───── Records shown ─────
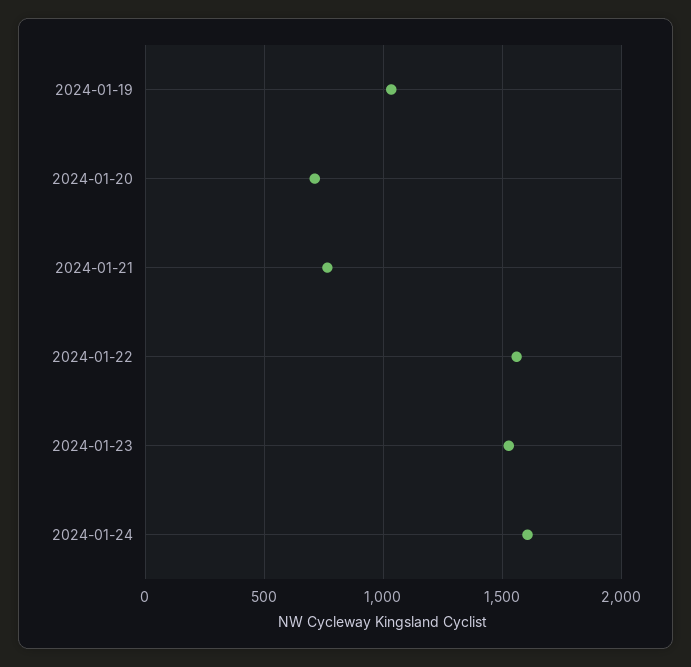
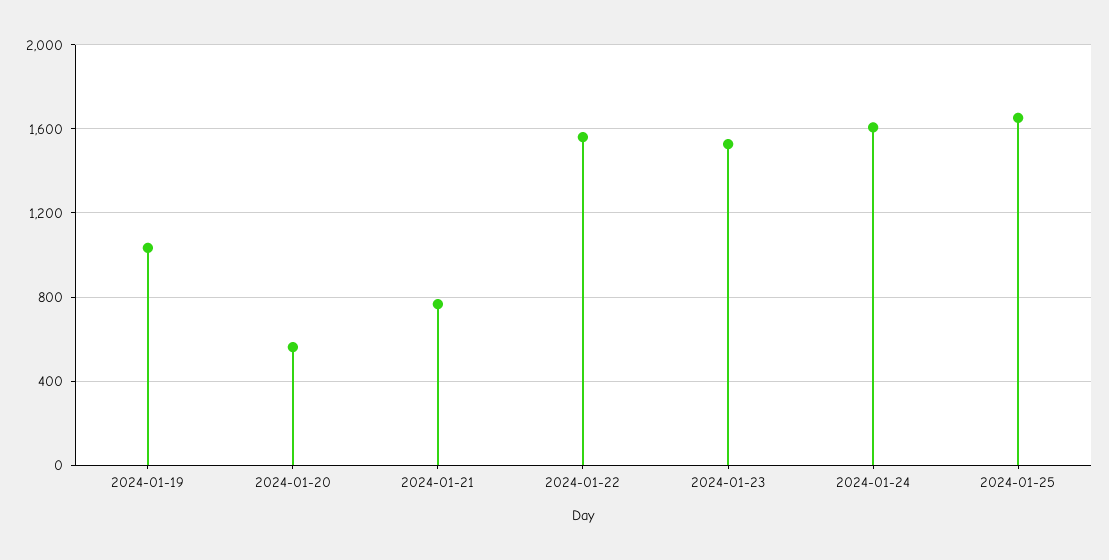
2024-01-20: 700 -> 550
2024-01-25: none -> 1650

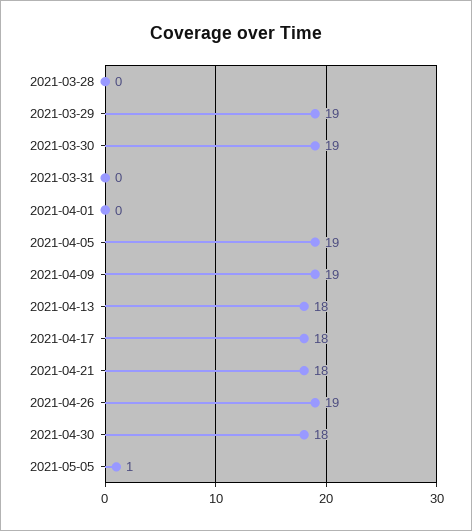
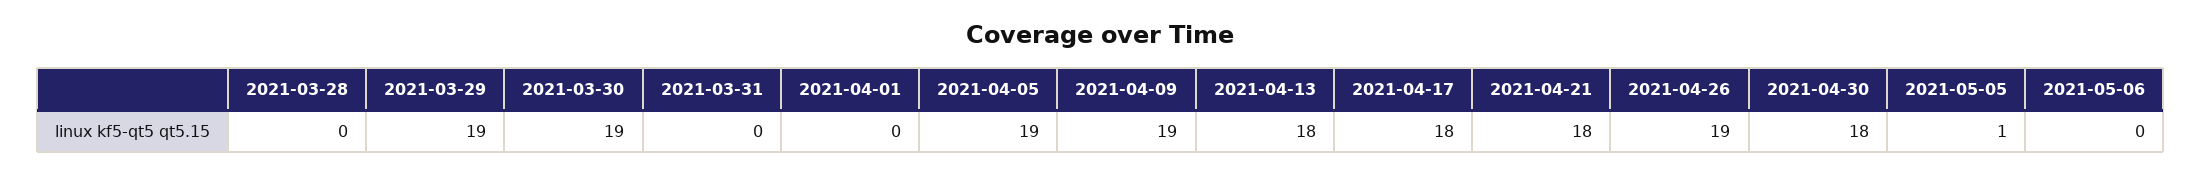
2021-05-06: none -> 0

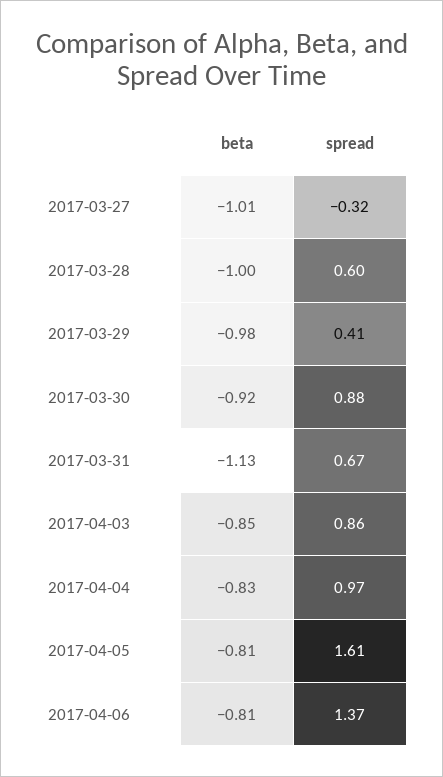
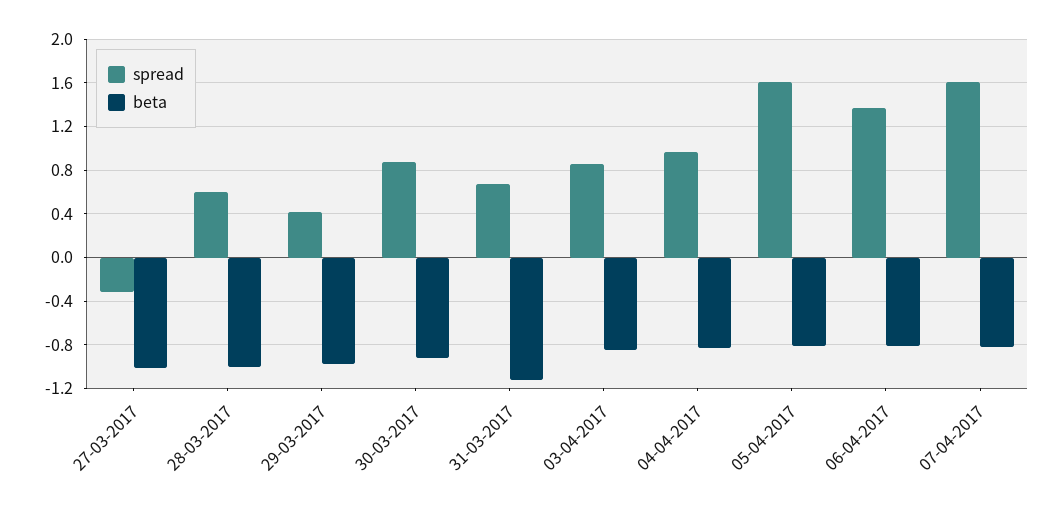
spread, 07-04-2017: none -> 1.6
beta, 07-04-2017: none -> -0.8

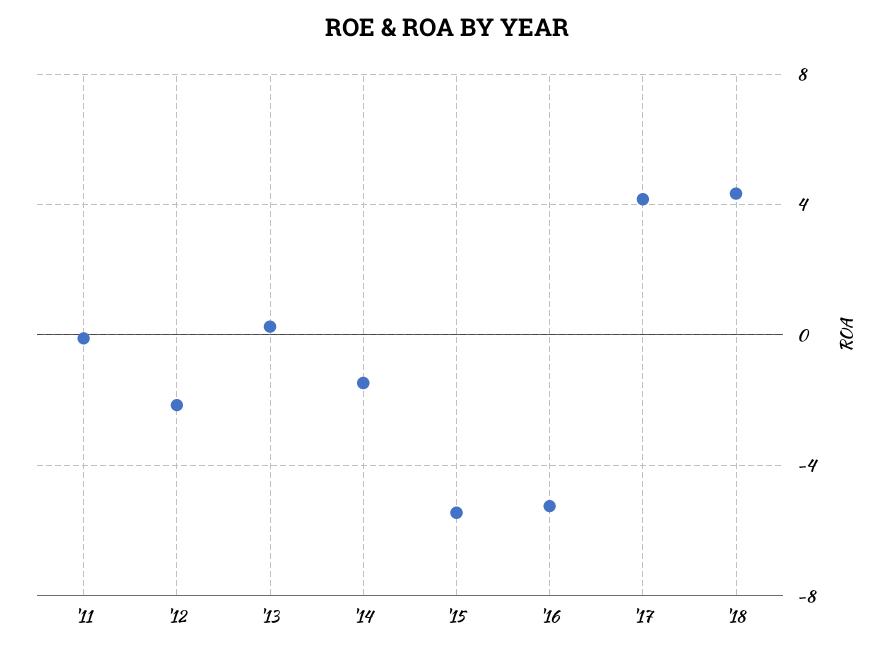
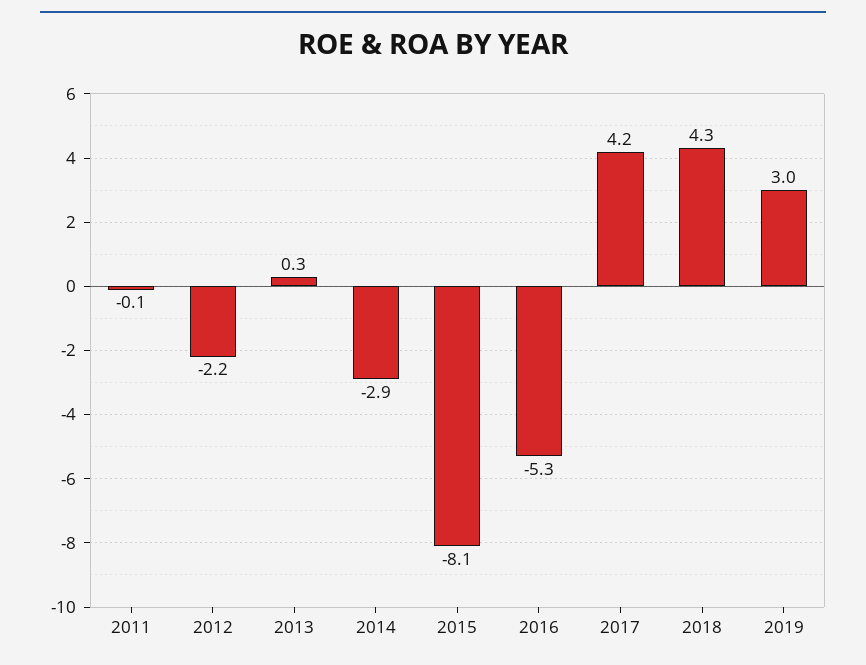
'14: -1.5 -> -2.9
'15: -5.5 -> -8.1
2019: none -> 3

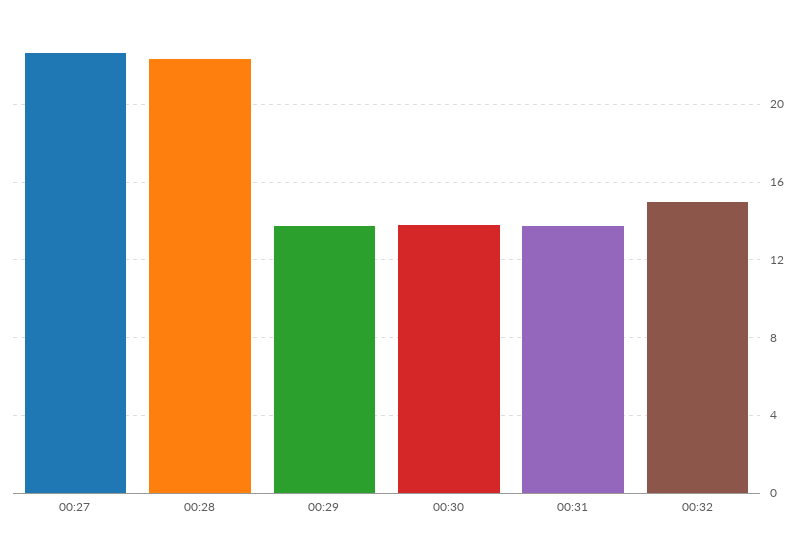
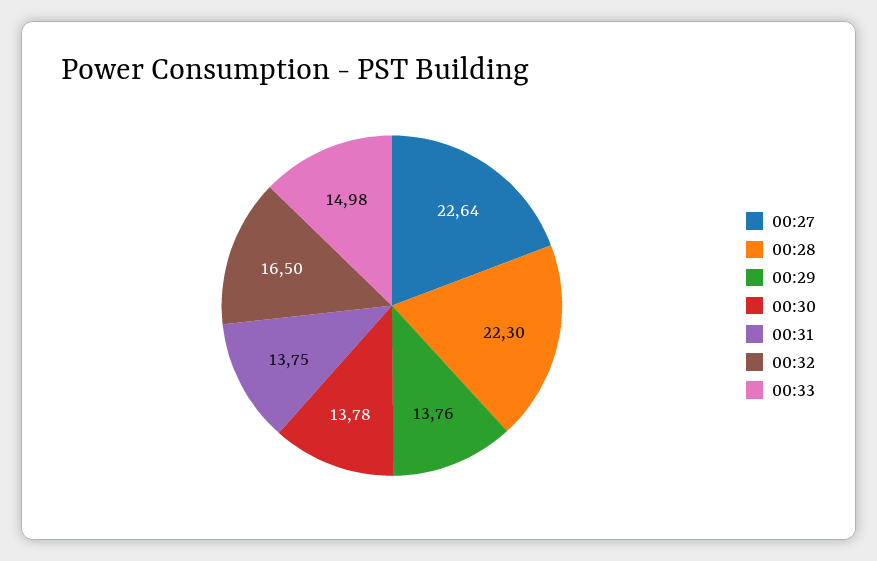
00:32: 15 -> 16.5
00:33: none -> 14.98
─────
● **Activity**:
Beginning with the line that holds "2021-05-06: none -> 0" and continuing to the end of the entries above, set down each line exactly, both ends included; include no pictures.

● **Result**:
2021-05-06: none -> 0

spread, 07-04-2017: none -> 1.6
beta, 07-04-2017: none -> -0.8

'14: -1.5 -> -2.9
'15: -5.5 -> -8.1
2019: none -> 3

00:32: 15 -> 16.5
00:33: none -> 14.98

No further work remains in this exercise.